Keep all the originals with you, but be sure to also leave at least one set of copies with a trusted friend or family member. It’s also a good idea to have those officially certified as true copies of the originals be an authorised person (such as by a Justice of the Peace) because sometimes, plain photocopies of documents just won’t be acceptable. This will give you a backup just in case you happen to misplace them while overseas.
Also, it’s important to confirm you have all of your necessary work permits and visas for you and your family, before you leave. This is critical because immigration authorities in other countries could refuse entry if any documents you have indicate that you might violate local visa policies or conditions. If you have any doubt, check with the foreign mission of the country you’re planning to work in prior to your departure. Some countries will require that your original documentation be authenticated and/or translated.
Another thing you might face when living and working abroad is a requirement by law that you obtain an International Driving Permit. The importance of an IDP is that it proves you hold a valid licence in your country of origin.

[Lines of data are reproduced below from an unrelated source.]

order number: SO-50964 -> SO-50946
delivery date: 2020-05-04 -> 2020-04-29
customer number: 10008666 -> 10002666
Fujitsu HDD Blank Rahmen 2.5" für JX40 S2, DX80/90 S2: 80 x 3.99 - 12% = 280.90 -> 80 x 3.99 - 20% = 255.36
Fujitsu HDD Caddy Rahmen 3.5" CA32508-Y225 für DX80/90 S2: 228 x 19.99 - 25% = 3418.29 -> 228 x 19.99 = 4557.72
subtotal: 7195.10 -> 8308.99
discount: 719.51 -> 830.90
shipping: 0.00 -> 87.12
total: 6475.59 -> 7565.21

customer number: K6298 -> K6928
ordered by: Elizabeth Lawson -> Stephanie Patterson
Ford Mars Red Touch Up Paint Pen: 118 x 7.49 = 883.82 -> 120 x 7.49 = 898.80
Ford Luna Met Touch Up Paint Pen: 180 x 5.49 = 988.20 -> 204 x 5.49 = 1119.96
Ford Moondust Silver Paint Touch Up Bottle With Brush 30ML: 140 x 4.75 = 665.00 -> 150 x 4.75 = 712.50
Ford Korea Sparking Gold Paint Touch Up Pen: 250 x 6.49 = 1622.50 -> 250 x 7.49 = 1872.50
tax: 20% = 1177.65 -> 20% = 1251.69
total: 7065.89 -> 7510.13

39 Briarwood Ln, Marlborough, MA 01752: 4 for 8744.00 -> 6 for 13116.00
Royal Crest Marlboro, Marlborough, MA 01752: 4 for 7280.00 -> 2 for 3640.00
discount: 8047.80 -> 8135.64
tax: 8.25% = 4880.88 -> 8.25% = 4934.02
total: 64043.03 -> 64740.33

It’s not enough on its own, however, as it needs to be carried along with your valid Australian licence. To get an IDP in Australia, you need to contact your state or territory authorities. If you plan to reside overseas on an extended basis, you’ll generally also need to obtain a local driver’s license so you might want to check with the local authorities in your destination country to find out what the requirements are and what documents you’ll need for obtaining one.
When becoming an expat, there are many things you have to take into consideration, but your documentation is quite possibly one of the most important and easiest to overlook, of all. Be sure you have everything in order, and don’t leave anything to chance. With your paperwork all in place, you’ll be able to make your move and settle into your new life with no worries.
Questions? . . .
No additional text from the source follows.